They left the chamber of the Sleepers soon after that, and made their way up through a tunnel that climbed again out of the heart of the Edge, where the light slowly turned again to blue. It cast strange shadows on the simple rock walls, so that the sandstone seemed like some shifting sculpture, shining with the hues of washed-out slate, or the sea-cliffs beneath a hanging moon.
At last they came into another chamber, smaller and more rounded than the first. The light here was gentle, the walls pale sandstone; the floor was split in two by a stream, which flowed into a pool by one of the walls and escaped beneath it. There was very little furniture – only a table and a few carved chairs, and a pile of something soft in the corner: Jane squinted and realised it was animal skins.

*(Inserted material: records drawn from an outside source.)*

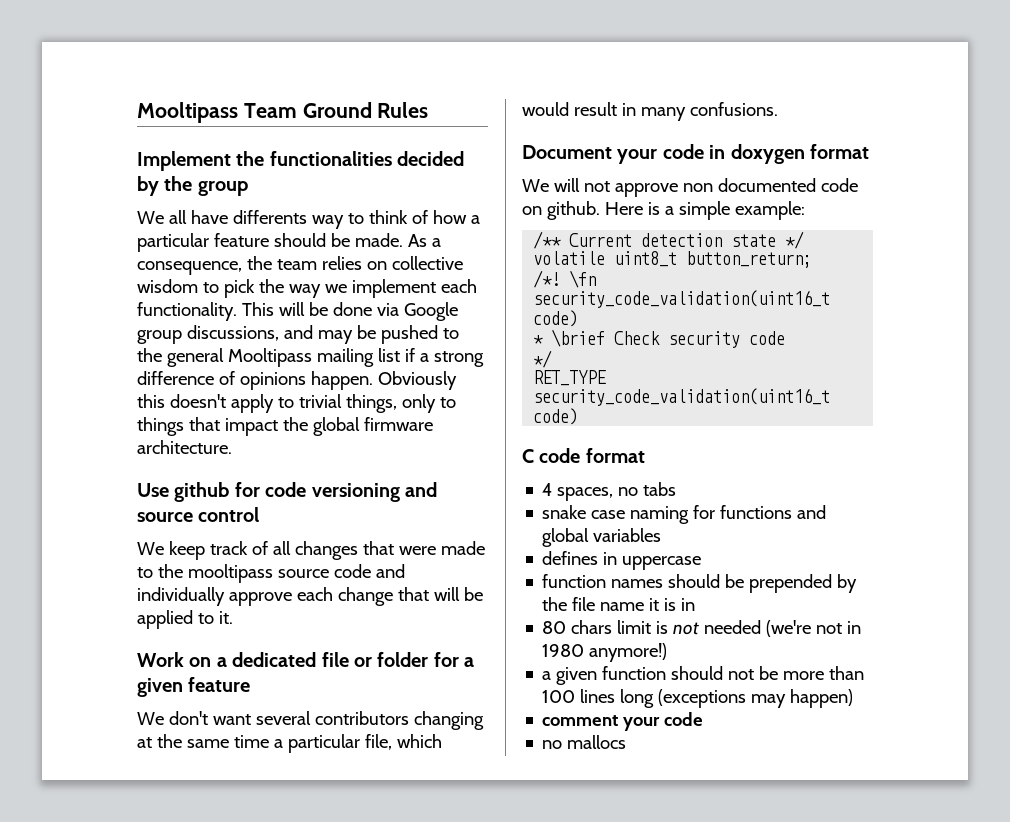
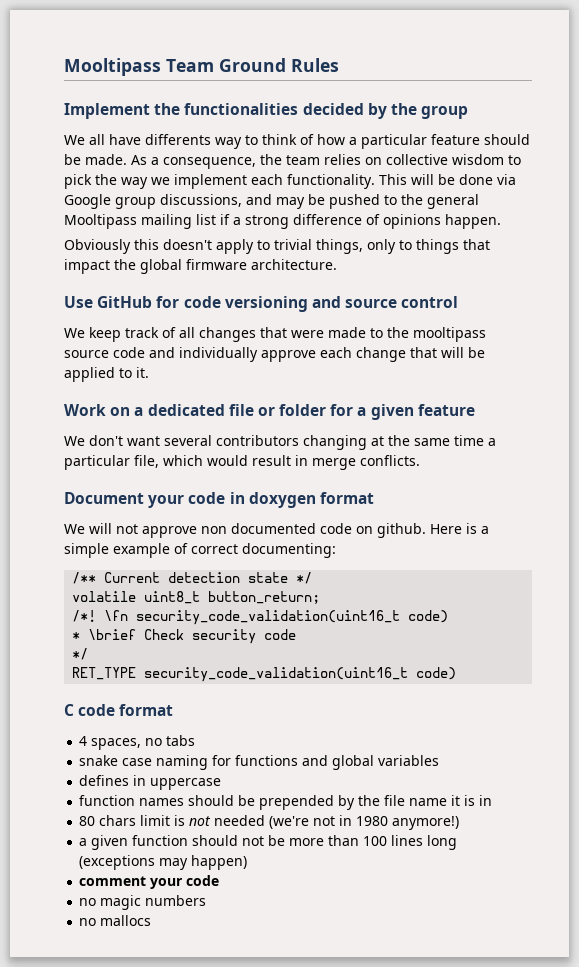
(373, 380) none -> (501, 221) //
[174,482,230,502] github -> [97,296,153,308] GitHub
[640,102,778,121] many confusions. -> [312,455,420,470] merge conflicts.
[734,201,805,220] example: -> [113,543,336,558] example of correct documenting:
(704, 719) none -> [79,895,207,910] // no magic numbers

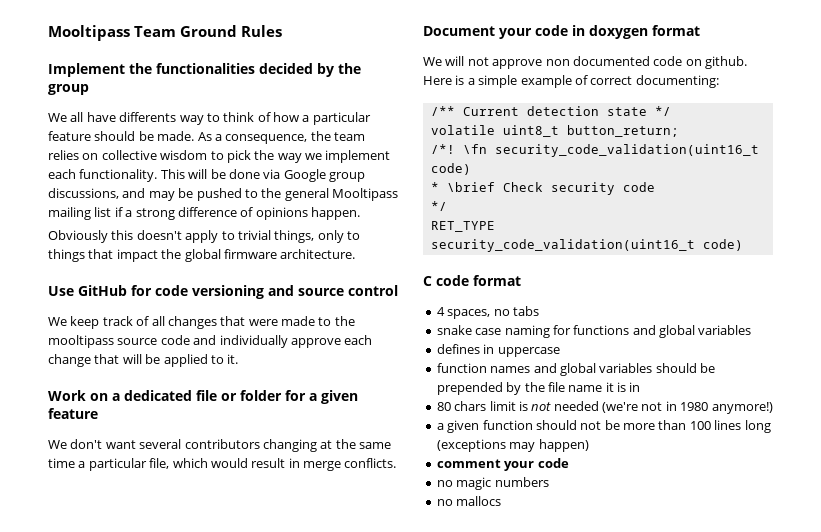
(185, 802) none -> [533,363,653,376] and global variables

Cadellin bade them sit. There were not enough chairs for the company, so Will and Bran crowded into one. Jane hesitated for a moment, looking at the table, and then Cadellin caught her eye and said with solemn good humour, "Yes, take a seat there if it please you: that table was built sturdy," so she hopped up onto it.
This must have been what he was like with Colin and Sue, she realised, legs dangling from the table: this must have been why they counted him a friend, as well as a… a figure of awe. She swallowed around the thought of Gumerry.

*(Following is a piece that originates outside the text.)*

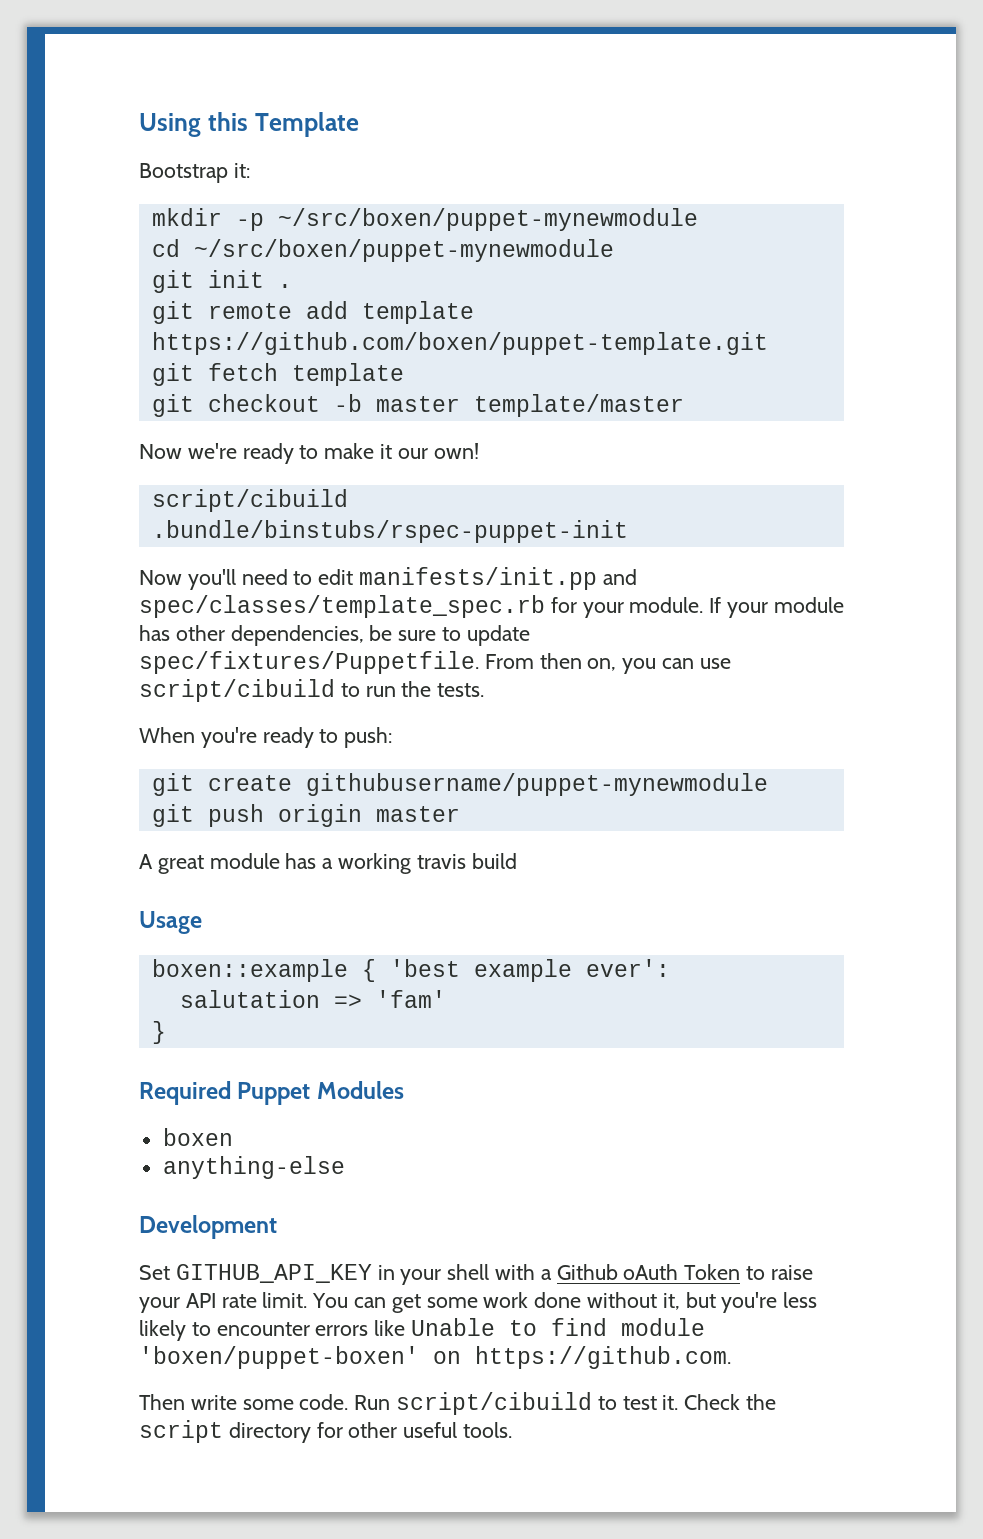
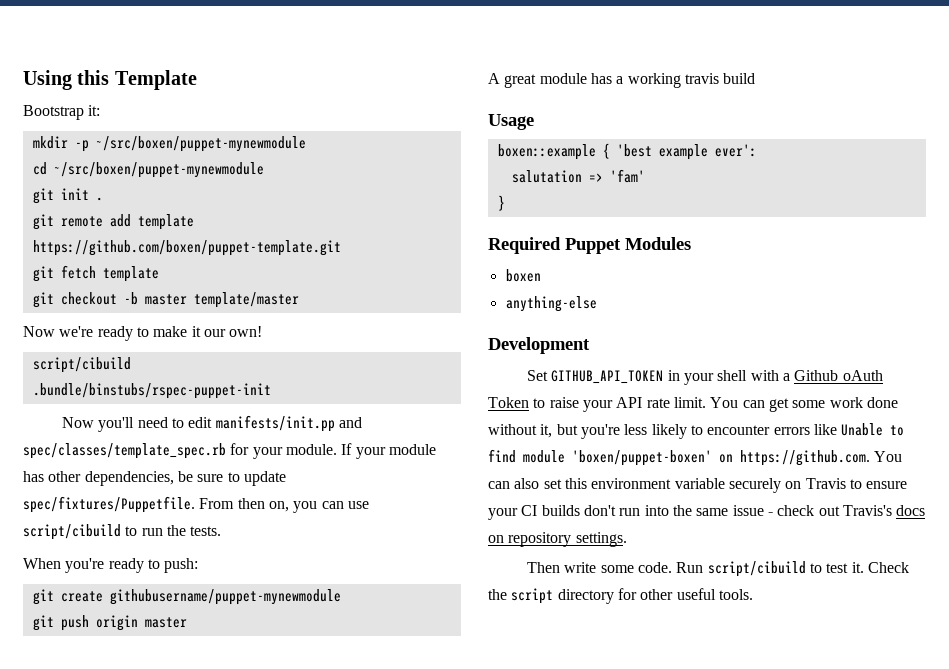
[175,1264,372,1283] GITHUB_API_KEY -> [551,370,664,384] GITHUB_API_TOKEN
(731, 1357) none -> [874,451,903,462] [488,478,908,493] [488,505,926,520] [488,532,627,547] You can also set this environment variable securely on Travis to ensure your CI builds don't run into the same issue - check out Travis's docs on repository settings.

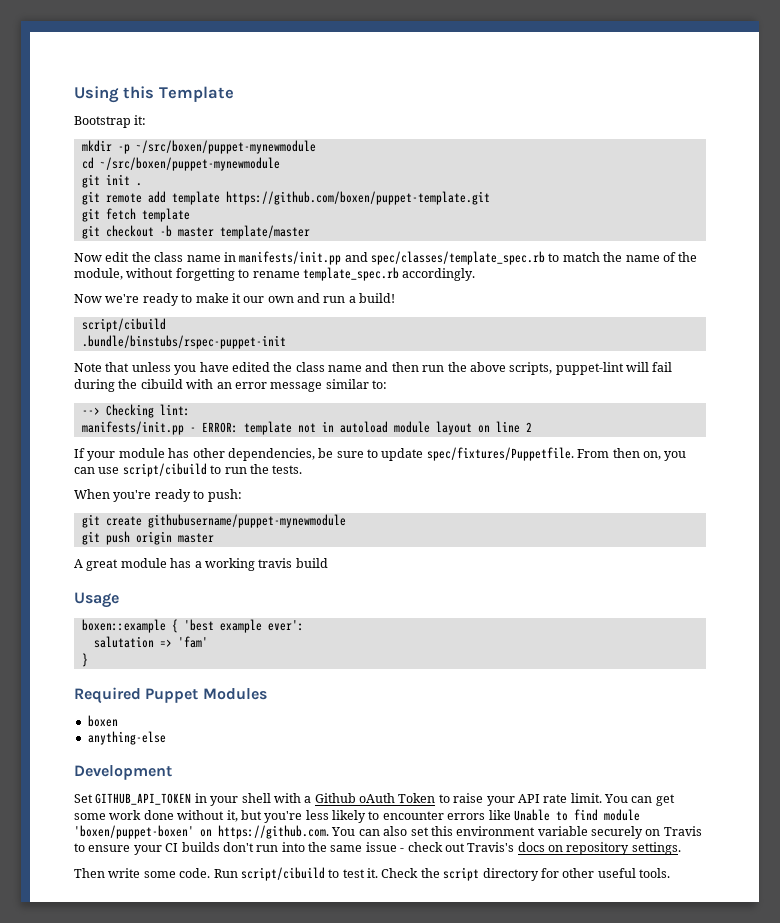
(299, 300) none -> [74,251,698,265] [74,267,476,281] // Now edit the class name in manifests/init.pp and spec/classes/template_spec.rb to match the name of the module, without forgetting to rename template_spec.rb accordingly.
[229,326,263,337] [32,357,131,373] [32,383,271,399] [61,415,362,432] [23,443,337,459] own! // script/cibuild // .bundle/binstubs/rspec-puppet-init // Now you'll need to edit manifests/init.pp and spec/classes/template_spec.rb for your module. -> [267,293,396,303] [81,318,166,332] [81,335,286,349] [74,362,673,375] [74,379,387,392] [81,404,190,418] [81,421,532,435] own and run a build! // script/cibuild // .bundle/binstubs/rspec-puppet-init // Note that unless you have edited the class name and then run the above scripts, puppet-lint will fail during the cibuild with an error message similar to: // --> Checking lint: // manifests/init.pp - ERROR: template not in autoload module layout on line 2 //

This was a humbler lodging than the Cave of the Sleepers, and more comfortable. Yet somehow that did not banish the feeling she had had in that cave, the feeling of something great and distant and yet too close, all at once. The very plainness of it – the prosaic simplicity of the table, the stark ancientness of the pile of skins in lieu of a bed – made it feel more real. This was a room for living in: this was the room Cadellin Silverbrow had dwelt in, since Arfderydd, fourteen hundred years ago.
Cadellin had been told the rough outline of how the Dark Within had risen and been driven back, and the rest of the Old Ones had finally left the bounds of the world for their long rest. He must surely, Jane thought, have been longing to know more, but instead he courteously asked after his guests – their lives, their professions. He heard of Colin's vocation and laughed; he asked if Sue was happy, and seemed glad to know she was. He heard how Will was following in his old mentor's footsteps, and how Bran lived with his father on the farm – that is right, he said, on hearing that. Arthur would have wanted that for you: peace, and time with the man who raised you. It is what he could not have himself.

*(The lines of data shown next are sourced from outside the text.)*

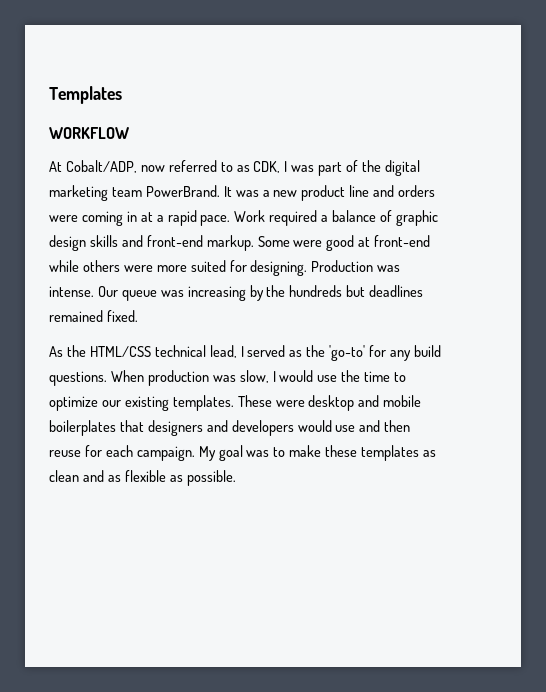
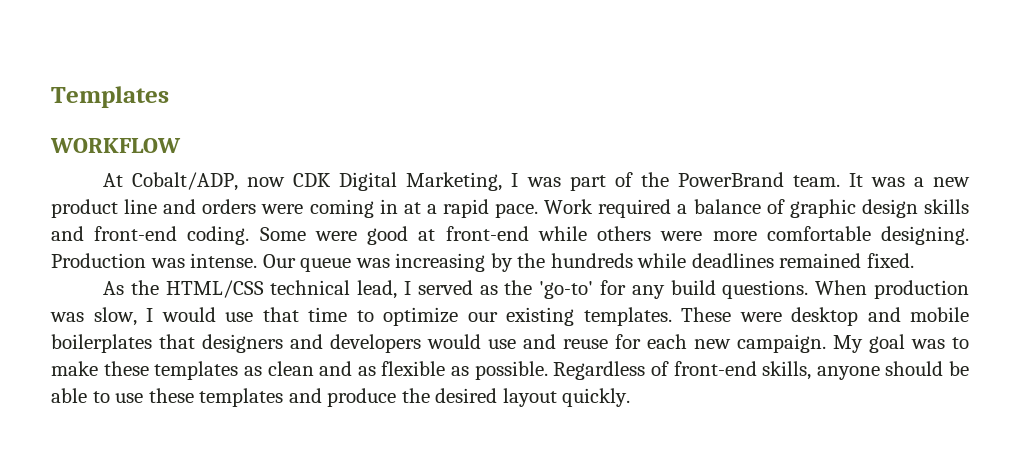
[168,160,281,173] referred to as CDK, -> [293,172,503,191] CDK Digital Marketing,
[384,160,420,176] [49,185,220,201] digital marketing team PowerBrand. -> [677,172,840,187] PowerBrand team.
[206,235,254,251] markup. -> [187,226,250,245] coding.
[190,260,247,272] suited for -> [766,226,871,241] comfortable
[346,285,366,297] but -> [637,253,687,268] while
[341,370,361,382] the -> [262,307,299,322] that
[384,420,411,432] then -> (556, 341) none
(133, 451) none -> [694,339,731,349] new
(236, 478) none -> [553,361,969,380] [51,388,631,407] Regardless of front-end skills, anyone should be able to use these templates and produce the desired layout quickly.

(Bran blinked hard when he said that, and Jane thought of the bitten-back sound of weeping in his voice, over the phone to her, when he regained his memories. The wound reopened fresh upon remembering the choice he had made – Owen Davies over Arthur Pendragon – before the choice itself was wiped from his mind.)
She even found herself telling Cadellin about Tethys and Greenwitch, and how she had chased that memory across the years and halfway into a postgraduate degree in marine biology. Somehow the way he listened – with eyes fixed on hers, and all his attention brought to it – made it easy, her speech flowing out of her. And the cave had a quietness to it that seemed to draw secrets out without sound or pain, deep within the hill. Under the snow.
That led into telling the story of how she had met Colin-and-Sue, and then of course how she had brought Will and Bran to meet them, at Seekings. Will's sudden discovery that Cadellin, a name he only knew from inherited memory, was not dead. And then into their scheme: to come together at the year's end and seek Cadellin, if he would answer, and watch out the last of the year with him. To send Sue and the others to Redesmere to find Angharad, and bring her here if she would come.
By that point Colin had taken up the thread from Jane, and she was free to simply watch Cadellin. So she saw – perhaps before any of the others – when his gaze turned suddenly diamond-sharp again, before his whole body seemed to sink into heaviness.
Colin said, after what felt like a full minute of tense silence in which Cadellin said nothing, "Do you think she will not?"
"I do not know," said Cadellin. His voice was full of that same heaviness, as if every year of his many centuries suddenly lay heavy in his bones. There was something implacable in it. "I do not know if the question is whether she will."
"What do you mean?"
Cadellin looked away from them all, towards the pool which glinted by the wall. "I have not spoken face to face with Angharad Goldenhand," he said, the words so clear that they might have been cut into the air by a sword, "since the night the Old Magic was freed."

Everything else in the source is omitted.